聖都のひずみ・エルサレム:/上(その1) 再び奪われた我が家

  


■パレスチナ難民、半世紀住んだ土地も ユダヤ人が入植

 1本のレモンの木が民家の塀越しに頭をのぞかせている。この時期、いつもなら緑の新芽が春の訪れを告げるのだが、今年は立ち枯れしてしまった。「家主を失い、悲しんでいるのさ」。この家で生まれ育ったパレスチナ人のマヘル・ハヌーンさん(51)が、通りから寂しそうに見つめた。屋上では、新しい「家主」が掲げたイスラエル国旗が、風に小さく揺れていた。

 東エルサレムの一角、シェイクジャラ地区。昨年8月、ハヌーンさんの一家17人は半世紀にわたって暮らしたその家から、イスラエル当局に強制退去させられた。「ユダヤ人の所有地に不当に住み続けた」との理由だった。家財道具もろとも放り出され、家はすぐ、若いユダヤ人入植者に「占拠」された。

 もとは北部ハイファの出身。イスラエル建国に伴う48年の第1次中東戦争で故郷を追われて難民となり、56年、東エルサレムを支配していたヨルダンと、国連パレスチナ難民救済事業機関(UNRWA)の許可を得て、シェイクジャラ地区に移り住んだ。3年後にヨルダン政府から土地の所有権を譲り受ける約束だったが、履行されないまま、67年の第3次戦争で東エルサレムはイスラエルに占領・併合されてしまった。

 シェイクジャラ地区には古いユダヤ教聖職者の墓がある。エルサレムの地歩を固めたいユダヤ人には重要な「聖地」だ。70年代に入り、ユダヤ人団体がハヌーンさん方の所有権を主張した。ヨルダンとの合意書を盾に反論すると、19世紀のオスマン・トルコ時代の借地権を突きつけられた。結局、イスラエルの裁判所は団体側の「証拠」を認めた。

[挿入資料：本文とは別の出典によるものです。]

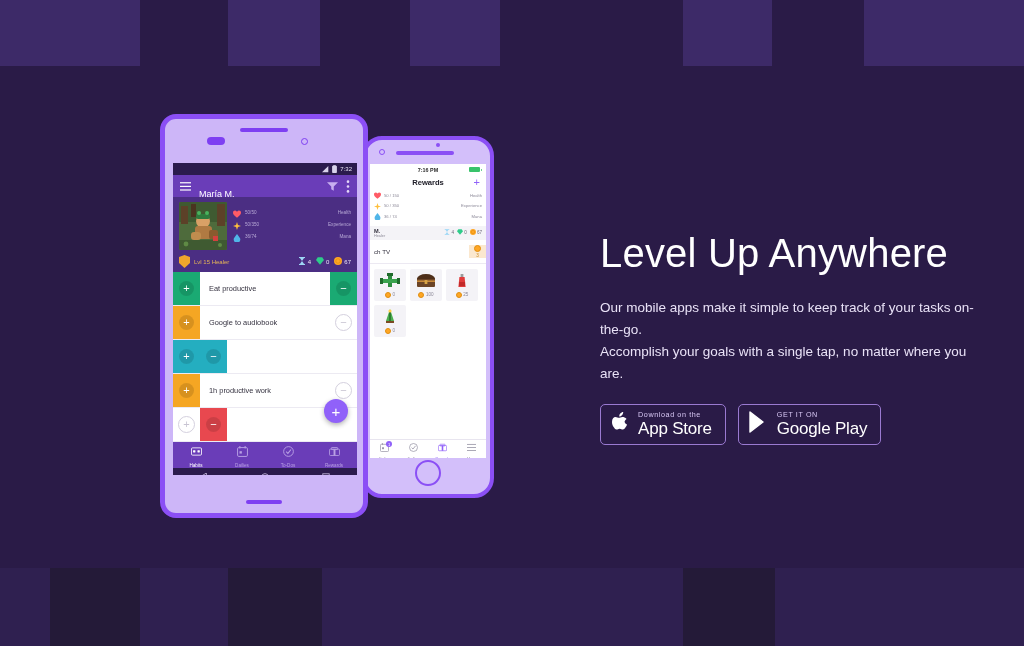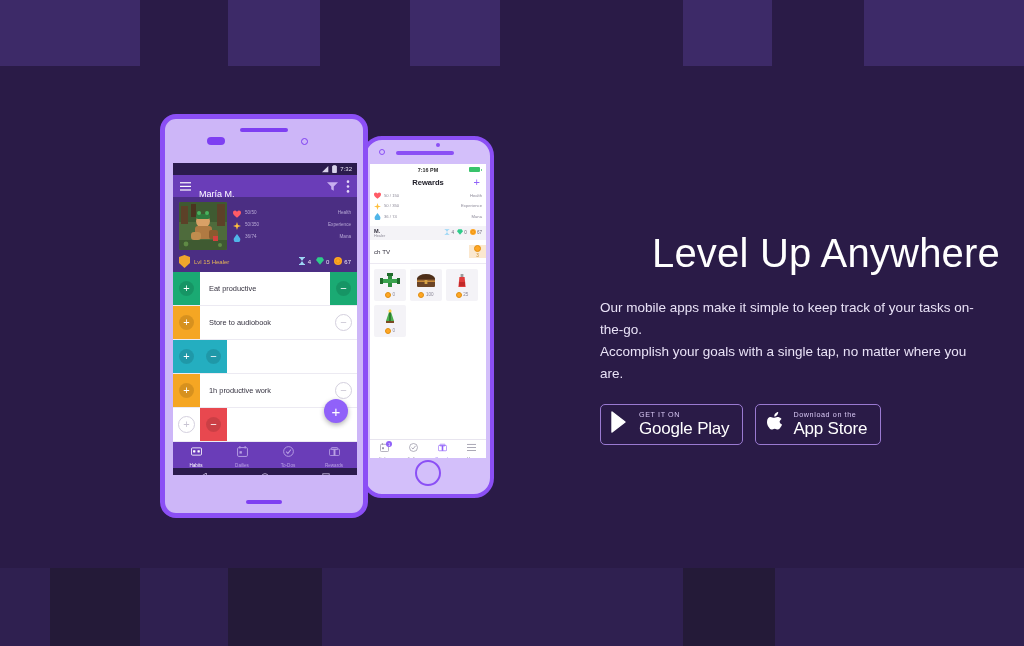--- a/index.html
+++ b/index.html
@@ -23,7 +23,7 @@
   .hero{position:absolute;left:600px;top:232px;width:400px;}
   .hero h1{
     margin:0;font-size:40px;line-height:1.08;font-weight:400;
-    color:#ffffff;letter-spacing:.2px;text-align:right;
+    color:#ffffff;letter-spacing:.2px;
   }
   .hero p{
     margin:22px 0 0 0;font-size:13.5px;line-height:1.62;color:#e9e2f7;

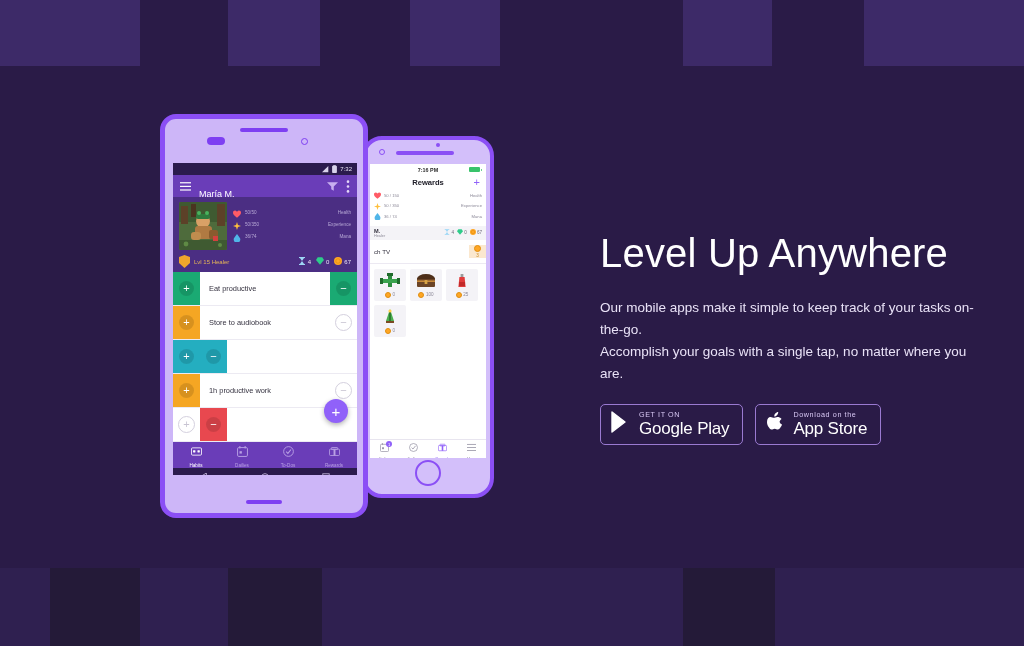--- a/index.html
+++ b/index.html
@@ -537,7 +537,7 @@
               <span class="hbtn" style="background:#f5a623">
                 <span class="hcirc" style="background: rgba(0, 0, 0, 0.12);">+</span>
               </span>
-    <span class="htxt">Store to audiobook</span>
+    <span class="htxt">Google to audiobook</span>
     <span class="hbtn" style="background:#fff">
                 <span class="hcirc ghost">−</span>
               </span>

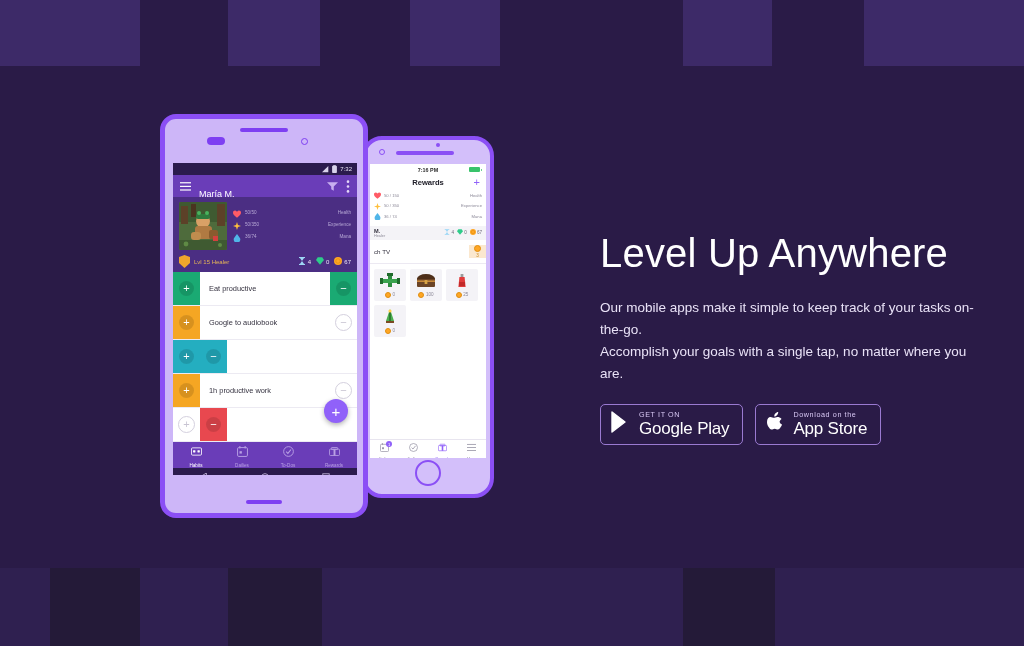--- a/index.html
+++ b/index.html
@@ -627,6 +627,18 @@
       <span>Accomplish your goals with a single tap, no matter where you are.</span>
     </p>
     <div class="badges">
+      <a class="badge as">
+        <span class="bico">
+          <svg width="19" height="23" viewBox="0 0 19 23">
+            <path d="M13.4 11.9c0-2.6 2.1-3.8 2.2-3.9-1.2-1.8-3.1-2-3.8-2.1-1.6-.2-3.1.9-3.9.9-.8 0-2.1-.9-3.4-.9C2.7 6 1 7.6 1 10.9c0 1.9.7 3.9 1.6 5.2.8 1.2 1.7 2.5 3 2.4 1.2 0 1.6-.8 3.1-.8s1.9.8 3.1.8c1.3 0 2.1-1.2 2.9-2.4.9-1.3 1.3-2.6 1.3-2.7-.1 0-2.6-1-2.6-3.5z" fill="#fff"></path>
+            <path d="M11.2 4.1c.6-.8 1.1-1.9 1-3-1 0-2.2.6-2.9 1.5-.6.7-1.2 1.9-1 3 1.1.1 2.2-.6 2.9-1.5z" fill="#fff"></path>
+          </svg>
+        </span>
+        <span class="btxt">
+          <span class="btop">Download on the</span>
+          <span class="bbot">App Store</span>
+        </span>
+      </a>
       <a class="badge gp">
         <span class="bico">
           <svg width="20" height="22" viewBox="0 0 20 22">
@@ -639,18 +651,6 @@
           <span class="bbot">Google Play</span>
         </span>
       </a>
-      <a class="badge as">
-        <span class="bico">
-          <svg width="19" height="23" viewBox="0 0 19 23">
-            <path d="M13.4 11.9c0-2.6 2.1-3.8 2.2-3.9-1.2-1.8-3.1-2-3.8-2.1-1.6-.2-3.1.9-3.9.9-.8 0-2.1-.9-3.4-.9C2.7 6 1 7.6 1 10.9c0 1.9.7 3.9 1.6 5.2.8 1.2 1.7 2.5 3 2.4 1.2 0 1.6-.8 3.1-.8s1.9.8 3.1.8c1.3 0 2.1-1.2 2.9-2.4.9-1.3 1.3-2.6 1.3-2.7-.1 0-2.6-1-2.6-3.5z" fill="#fff"></path>
-            <path d="M11.2 4.1c.6-.8 1.1-1.9 1-3-1 0-2.2.6-2.9 1.5-.6.7-1.2 1.9-1 3 1.1.1 2.2-.6 2.9-1.5z" fill="#fff"></path>
-          </svg>
-        </span>
-        <span class="btxt">
-          <span class="btop">Download on the</span>
-          <span class="bbot">App Store</span>
-        </span>
-      </a>
     </div>
   </div>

 イスラエルの人権団体によると、この一帯には新たなユダヤ人向け住宅地の建設構想があるという。

 取材中、警官が急行する現場に出くわした。ユダヤ人入植者が鉄片を投げ付けられ、腕をけがしていた。「暴力に訴えるのはいつもパレスチナ人だ」。負傷した入植者がいきり立った。そばにいたハヌーンさんは「『故郷』を奪う入植者と共存できるはずがない」とはき捨てるように言った。

 昨年11月以降、シェイクジャラ地区では毎週金曜日に、左派系のユダヤ人グループが強制退去に抗議する集会を繰り返し開いている。「私は再び『難民』になったが、イスラエルにも理解者はいる。我が家を取り戻す希望は捨てていない」。ハヌーンさんは自分に言い聞かせるようにつぶやいた。【シェイクジャラ(東エルサレム)前田英司】

    ◇

 ユダヤ教、キリスト教、イスラム教の聖地エルサレム。政治・宗教のシンボル故に問題は複雑に絡み合う。「聖都」の今を追った。

 

 


聖都のひずみ・エルサレム:/上(その2止) 帰属めぐり続く争い
 

■中東和平の最難問

 【エルサレム前田英司】ユダヤ、キリスト、イスラム教の聖都エルサレムは、その支配をかけた争いの歴史に翻弄(ほんろう)されてきた。パレスチナ国家樹立によるイスラエルとの「2国家共存」を目指す中東和平交渉でも、最難問の一つはエルサレムの帰属を巡る対立だ。

 エルサレムには東西二つの「顔」がある。ユダヤ人主体の西エルサレムと旧アラブ人地域の東エルサレムだ。東西エルサレムを治めるイスラエルは、ここを「永久不可分の首都」と定めるが、国際社会は認めていない。

 「(エルサレムを)二度と分断しない」と繰り返すネタニヤフ首相に対し、アッバス・パレスチナ自治政府議長は東エルサレムを将来の「首都」と譲らない。

 


■混迷招いた英国

 エルサレムの歴史は複雑だ。16世紀以降、オスマン・トルコの支配下にあったが、その衰退に伴い、西欧列強が次々に進出した。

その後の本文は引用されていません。